Happy Birthday youngster!:beerbang:
Sorry, I misunderstood the question. I thought you were asking because you were curious what other masters were doing.... hence my long winded response. I didn't realize you wanted advice on your routine. I'll go back to my rocking chair now!

SpeedoGuido
05-11-2009, 04:36 AM
For the moment Im doing 2 exercises traditional kinda thang .. 4 -5 sets , 12-10-8-3 reps heavy as I can go, woring towards a max. Then ... I do 4-5 giant sets , pick 5-10 exercises and do 10-15 reps each without stopping. ends up like 500+ reps ...

'for me' its working well , only doing the 2 heavys is taking alot of stress off my joints that was causeing me greif last year and the volume work is bringing out some maturity and density I havent sen before. More than one way to peel an orange ;)

zander, your legs look insane in your avatar!
Are the giant sets working the same body part as the "2 exercises traditional kinda thang .. 4 -5 sets , 12-10-8-3 reps"?
I don't want to hijack the thread but how 'bout an example of your, lets say, leg day???

joedemarco
05-11-2009, 12:42 PM
I like to work in the 4-6 rep ranges on most basic movements.
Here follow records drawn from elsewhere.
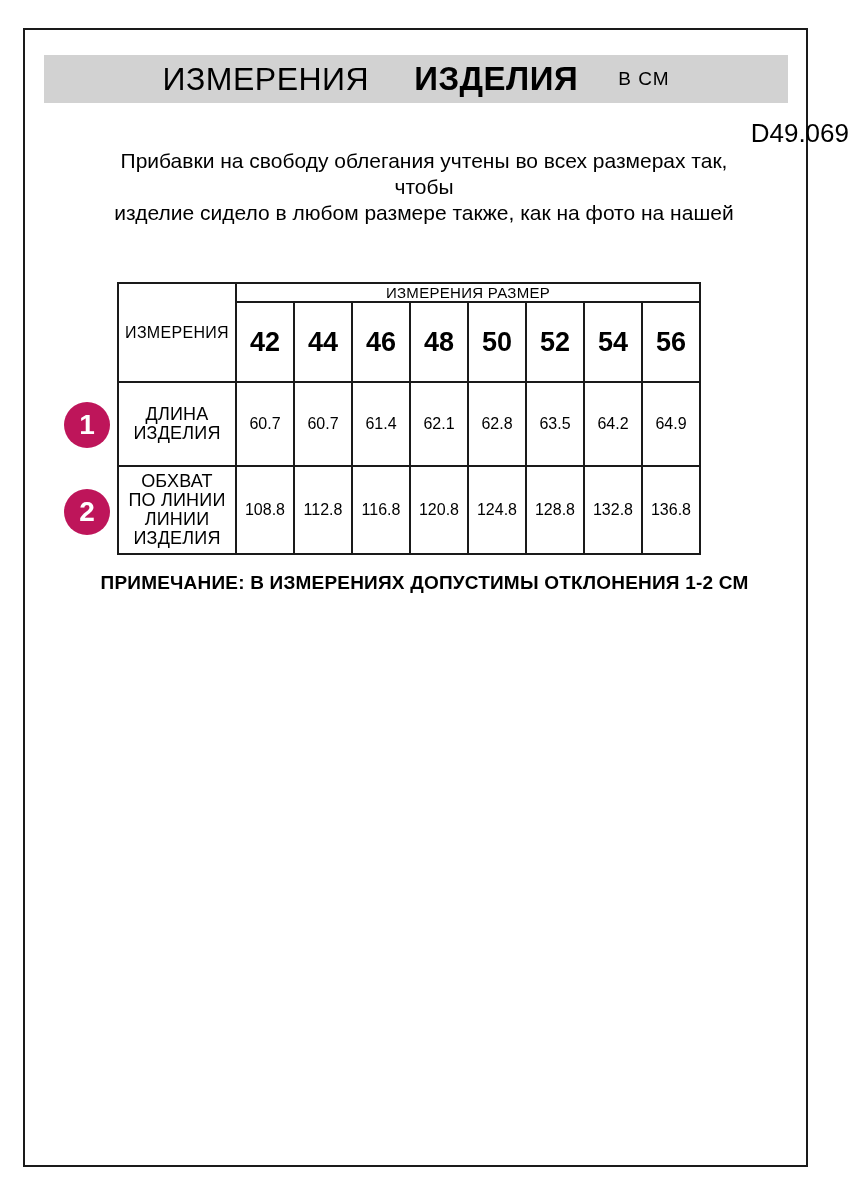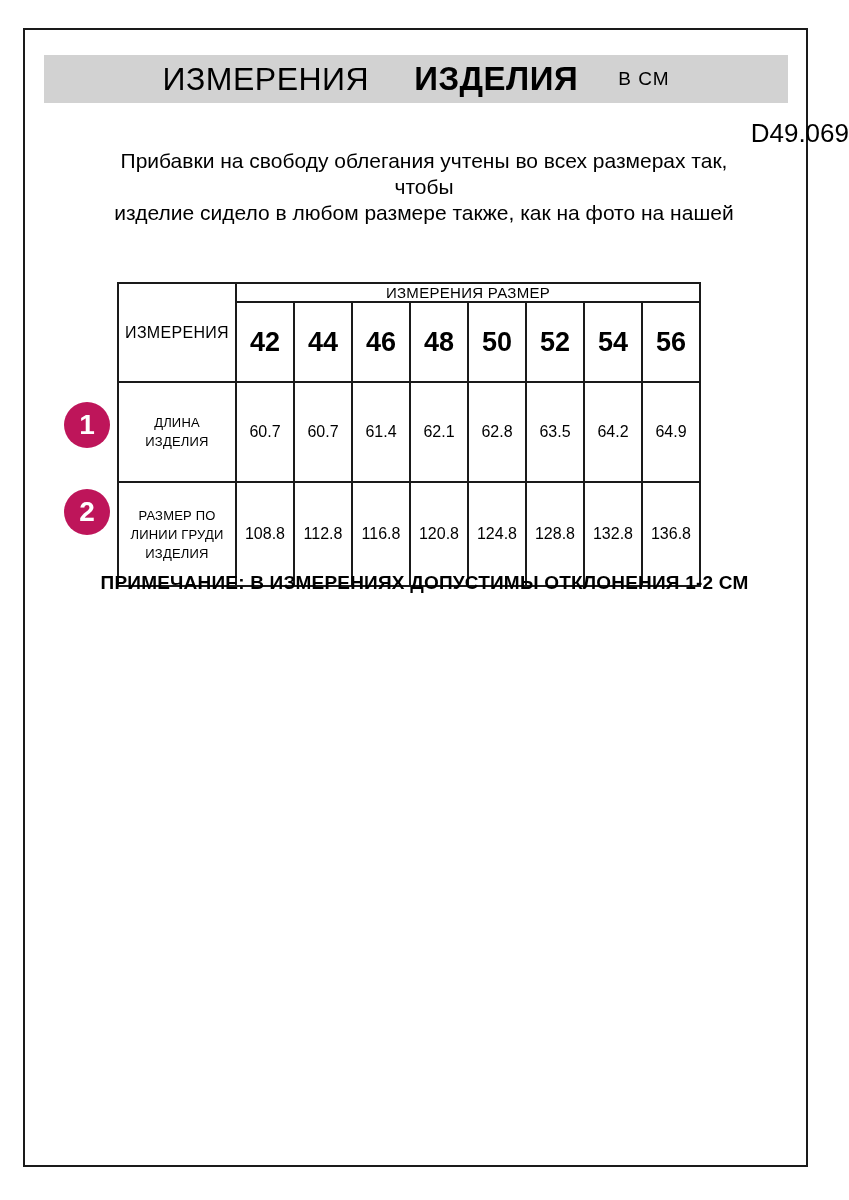--- a/index.html
+++ b/index.html
@@ -97,23 +97,23 @@
     font-size: 15px;
     letter-spacing: 0.3px;
   }
   .size-table .size-cell {
     width: 56px;
     height: 78px;
     font-size: 27px;
     font-weight: 700;
   }
   .size-table .row-label {
-    font-size: 13px;
+    font-size: 18px;
     line-height: 19px;
-    padding: 8px 9px;
+    padding: 0 9px;
     letter-spacing: 0.2px;
     border-radius: 8px;
   }
   .size-table .r1 td { height: 82px; }
   .size-table .r2 td { height: 86px; }
   .size-table .val {
     font-size: 16px;
     font-weight: 400;
   }
   .badge {
@@ -183,21 +183,21 @@
       <td class="val">60.7</td>
       <td class="val">60.7</td>
       <td class="val">61.4</td>
       <td class="val">62.1</td>
       <td class="val">62.8</td>
       <td class="val">63.5</td>
       <td class="val">64.2</td>
       <td class="val">64.9</td>
     </tr>
     <tr class="r2">
-      <td class="row-label">РАЗМЕР ПО ЛИНИИ ГРУДИ ИЗДЕЛИЯ</td>
+      <td class="row-label">ОБХВАТ ПО ЛИНИИ ЛИНИИ ИЗДЕЛИЯ</td>
       <td class="val">108.8</td>
       <td class="val">112.8</td>
       <td class="val">116.8</td>
       <td class="val">120.8</td>
       <td class="val">124.8</td>
       <td class="val">128.8</td>
       <td class="val">132.8</td>
       <td class="val">136.8</td>
     </tr>
   </tbody>

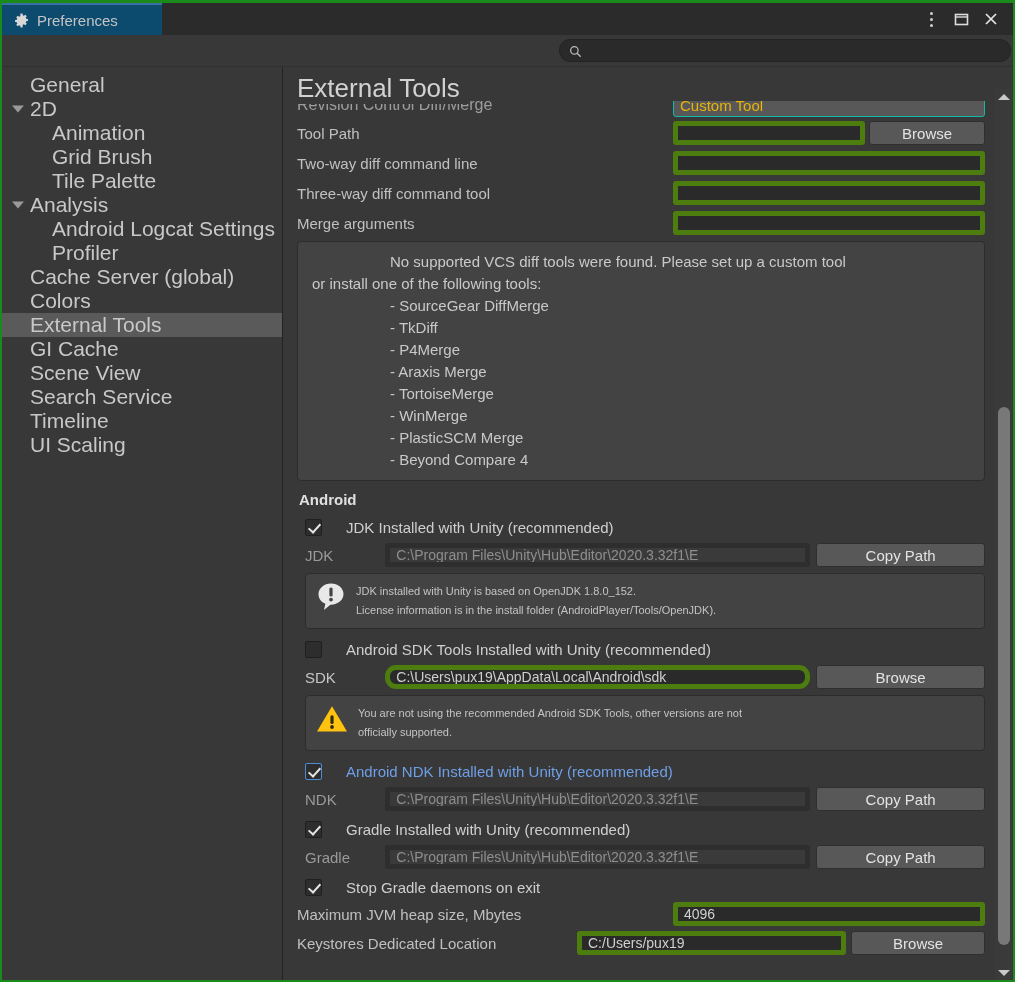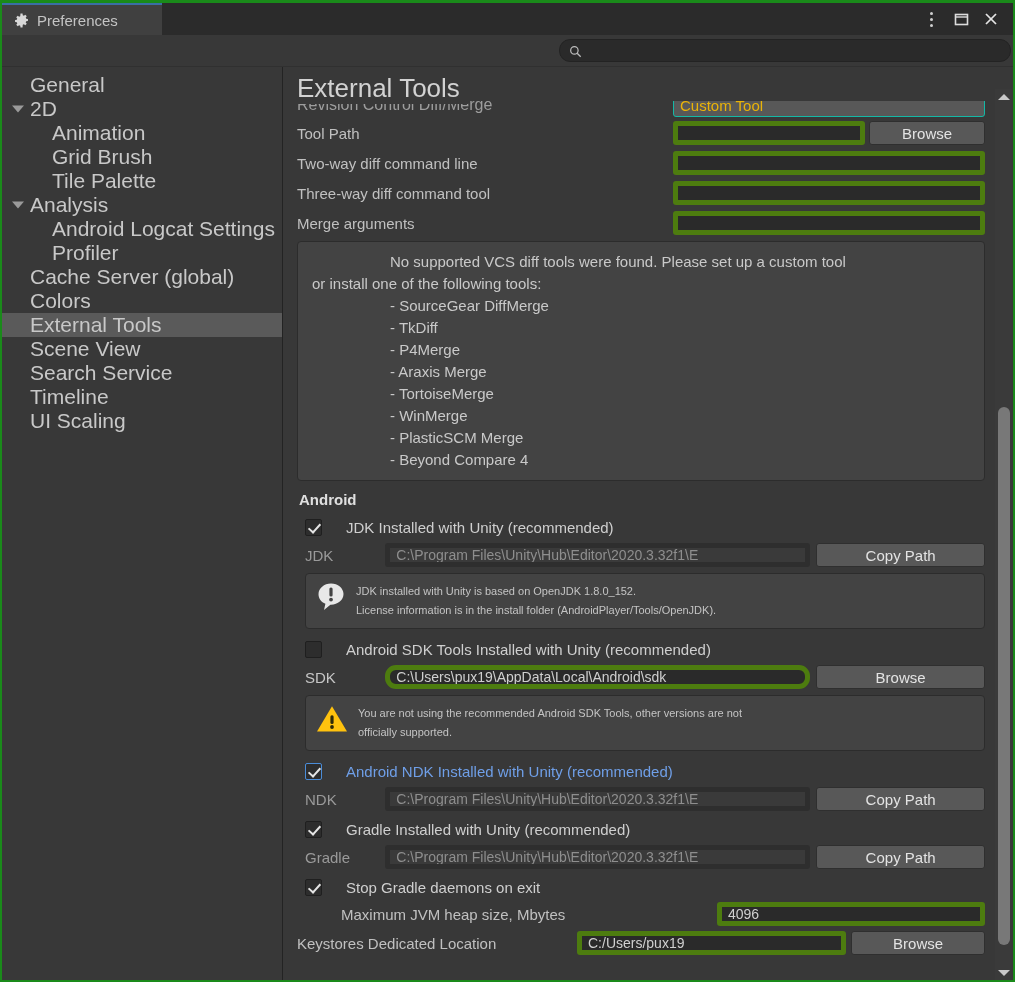--- a/index.html
+++ b/index.html
@@ -22,21 +22,21 @@
   .titlebar {
     position: absolute; left: 0; top: 0; right: 0; height: 32px;
     background: #2b2b2b;
     display: flex; align-items: stretch;
   }
   .tab {
     position: relative;
     display: flex; align-items: center; gap: 8px;
     padding: 0 16px 0 12px;
     min-width: 160px;
-    background: #404040;
+    background: #0c4a6e;
     color: #c4c4c4;
     font-size: 15px;
     border-top: 2px solid #3a6ea5;
   }
   .tab .gear-ico { width: 15px; height: 15px; display:block; }
   .titlebar-spacer { flex: 1; }
   .win-ctrls { display: flex; align-items: center; gap: 2px; padding-right: 8px; }
   .win-btn {
     width: 28px; height: 28px;
     display: flex; align-items: center; justify-content: center;
@@ -293,20 +293,23 @@
         <span class="lbl">Profiler</span>
       </div>
       <div class="nav-item depth0">
         <span class="lbl">Cache Server (global)</span>
       </div>
       <div class="nav-item depth0">
         <span class="lbl">Colors</span>
       </div>
       <div class="nav-item depth0 selected">
         <span class="lbl">External Tools</span>
+      </div>
+      <div class="nav-item depth0">
+        <span class="lbl">GI Cache</span>
       </div>
       <div class="nav-item depth0">
         <span class="lbl">Scene View</span>
       </div>
       <div class="nav-item depth0">
         <span class="lbl">Search Service</span>
       </div>
       <div class="nav-item depth0">
         <span class="lbl">Timeline</span>
       </div>
@@ -435,21 +438,21 @@
         <div class="plabel" style="width:76px;">Gradle</div>
         <div class="field disabled" style="width:434px;">C:\Program Files\Unity\Hub\Editor\2020.3.32f1\E</div>
         <div class="btn" style="width:172px;">Copy Path</div>
       </div>
 
       <div class="cbrow">
         <span class="cb checked"></span>
         <span class="cblabel">Stop Gradle daemons on exit</span>
       </div>
 
-      <div class="row" style="margin-bottom:5px;margin-left:44px;">
+      <div class="row" style="margin-bottom:5px;">
         <div class="rlabel" style="width:376px;">Maximum JVM heap size, Mbytes</div>
         <div class="field" style="flex:1; color:#d0d0d0;">4096</div>
       </div>
 
       <div class="row">
         <div class="rlabel" style="width:280px;">Keystores Dedicated Location</div>
         <div class="field" style="width:274px; color:#d0d0d0;">C:/Users/pux19</div>
         <div class="btn" style="width:136px; margin-left:5px;">Browse</div>
       </div>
My last couple of exercises of my workout might be in the 8-10 rep ranges. I keep my overall volume of sets low.

A lot of people confuse muscle fatigue with muscle stimulation. I don't think he have to work a muscle group with high volume and high reps until you fatigue it to death. My thought is you just want to stimulate growth. To do that, you need to work heavy and keep your overall volume of sets lower. Just my 2 cents!!

esplendido
05-11-2009, 01:27 PM
I like to work in the 4-6 rep ranges on most basic movements. My last couple of exercises of my workout might be in the 8-10 rep ranges. I keep my overall volume of sets low.

A lot of people confuse muscle fatigue with muscle stimulation. I don't think he have to work a muscle group with high volume and high reps until you fatigue it to death. My thought is you just want to stimulate growth. To do that, you need to work heavy and keep your overall volume of sets lower. Just my 2 cents!!

2 cents = Priceless

HeavyDutyGuy
05-11-2009, 03:57 PM
Quality, not necessarily quantity. (For cardio its the reverse).

thaistyle
05-16-2009, 08:58 AM
Thanks for the input guys. I just wanted to know what protocol worked better for you as you mature vs. when you were younger. Judging by the avatars, you guys know what you're doing.